§ WORK ITEM
Extract only the lines running from the top of the entries to the line that holds "position:absolute; left:58px; top:152px;". Include that line and omit the pictures.
--------
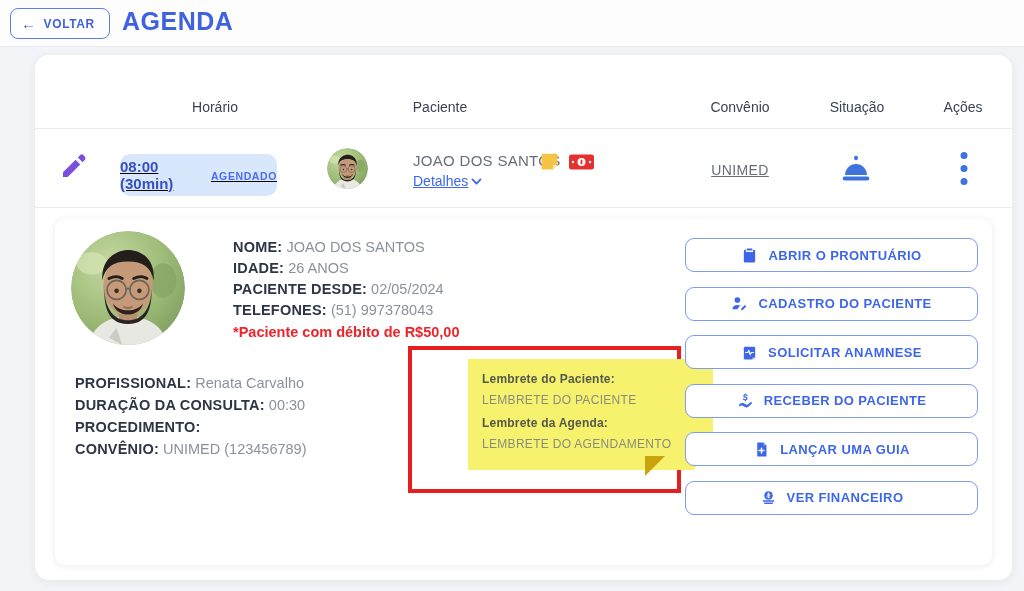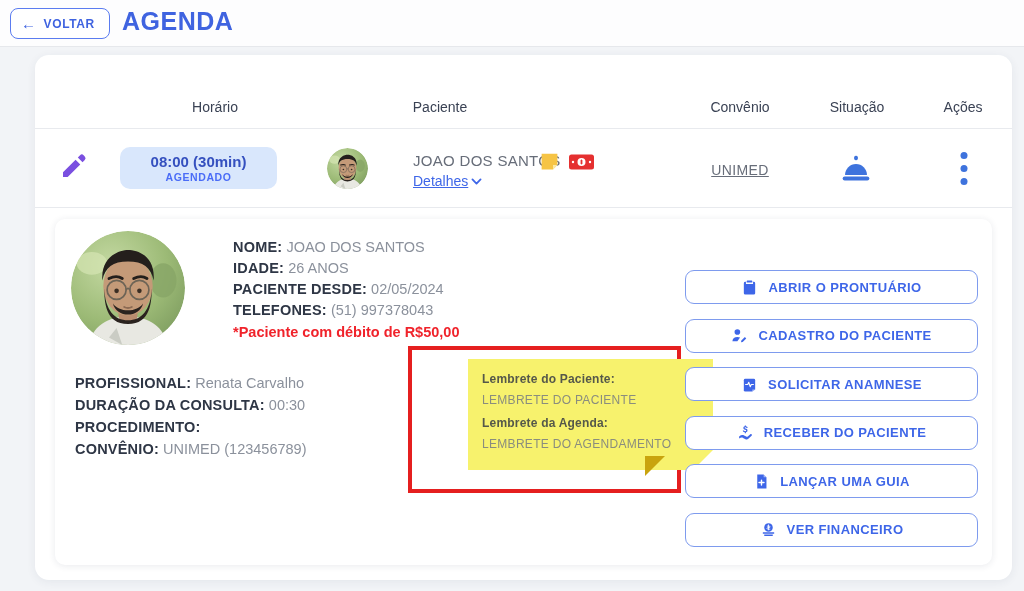--- a/index.html
+++ b/index.html
@@ -17,22 +17,22 @@
 
   
   .card { position:absolute; left:35px; top:55px; width:977px; height:525px; background:#fff; border-radius:14px;
     box-shadow:0 2px 10px rgba(40,50,80,.07); }
 
   .col-head { position:absolute; top:99px; transform:translateX(-50%); font-size:14px; font-weight:normal; color:#3a4254; }
   .divider { position:absolute; left:35px; width:977px; height:1px; background:#e8eaee; }
 
   
   .pencil { position:absolute; left:58px; top:152px; width:30px; height:30px; color:#7a4fe0; cursor:pointer; }
-  .time-badge { position:absolute; left:120px; top:147px; width:157px; height:42px; background:#d9e7fc; border-radius:10px;
-    display:flex; flex-direction:column; align-items:center; justify-content:center; cursor:pointer; }
+  .time-badge { position:absolute; left:120px; top:154px; width:157px; height:42px; background:#d9e7fc; border-radius:10px;
+    display:flex; flex-direction:row; align-items:center; justify-content:center; cursor:pointer;text-decoration:underline; }
   .time-badge .time { font-size:15px; font-weight:bold; color:#3550bf; }
   .time-badge .status { font-size:10.5px; font-weight:bold; color:#4a6cf7; letter-spacing:.6px; margin-top:1px; }
   .avatar-sm { position:absolute; left:327px; top:148px; width:41px; height:41px; border-radius:50%; overflow:hidden; }
   .row-name { position:absolute; left:413px; top:152px; font-size:15px; color:#676d79; letter-spacing:.3px; }
   .note-mini { position:absolute; left:539px; top:151px; width:21px; height:21px; cursor:pointer; }
   .money-mini { position:absolute; left:568px; top:152px; width:27px; height:20px; cursor:pointer; }
   .details-link { position:absolute; left:413px; top:173px; font-size:14px; color:#3e66e8; text-decoration:underline;
     display:flex; align-items:center; gap:2px; cursor:pointer; }
   .chev { width:13px; height:13px; }
   .row-convenio { position:absolute; left:740px; top:162px; transform:translateX(-50%); font-size:14px; color:#676d79; letter-spacing:.4px;text-decoration:underline; }
@@ -55,21 +55,21 @@
 
   
   .note-wrap { position:absolute; left:408px; top:346px; width:273px; height:147px; border:4px solid #e51f1f; background:#fff; }
   .note { position:absolute; left:11px; top:9px; width:245px; height:111px; background:#f7f26d; padding:13px 14px;
     clip-path:polygon(0 0,100% 0,100% calc(100% - 20px),calc(100% - 20px) 100%,0 100%);margin-left:45px; }
   .note .nlabel { font-size:12px; font-weight:bold; color:#55584a; letter-spacing:.2px; }
   .note .nvalue { font-size:12px; color:#8a8d7e; letter-spacing:.3px; margin:7px 0 9px; }
   .fold { position:absolute; right:0; bottom:0; width:20px; height:20px; }
 
   
-  .actions { position:absolute; left:685px; top:238px; width:293px; display:flex; flex-direction:column; gap:14.5px;margin-top:32px; }
+  .actions { position:absolute; left:685px; top:238px; width:293px; display:flex; flex-direction:column; gap:14.5px; }
   .abtn { height:34px; width:293px; background:#fff; border:1.6px solid #7e9bee; border-radius:9px; color:#3e66e8;
     font-family:inherit; font-size:13px; font-weight:bold; letter-spacing:.4px; display:flex; align-items:center;
     justify-content:center; gap:10px; cursor:pointer; }
   .abtn svg { width:17px; height:17px; flex:none; }
   .abtn.orange { border-color:#f0952f; color:#f6871f; }
 </style>
 </head>
 <body>
 
 <div id="app">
--------
§ TASK RESULT
--- a/index.html
+++ b/index.html
@@ -17,22 +17,22 @@
 
   
   .card { position:absolute; left:35px; top:55px; width:977px; height:525px; background:#fff; border-radius:14px;
     box-shadow:0 2px 10px rgba(40,50,80,.07); }
 
   .col-head { position:absolute; top:99px; transform:translateX(-50%); font-size:14px; font-weight:normal; color:#3a4254; }
   .divider { position:absolute; left:35px; width:977px; height:1px; background:#e8eaee; }
 
   
   .pencil { position:absolute; left:58px; top:152px; width:30px; height:30px; color:#7a4fe0; cursor:pointer; }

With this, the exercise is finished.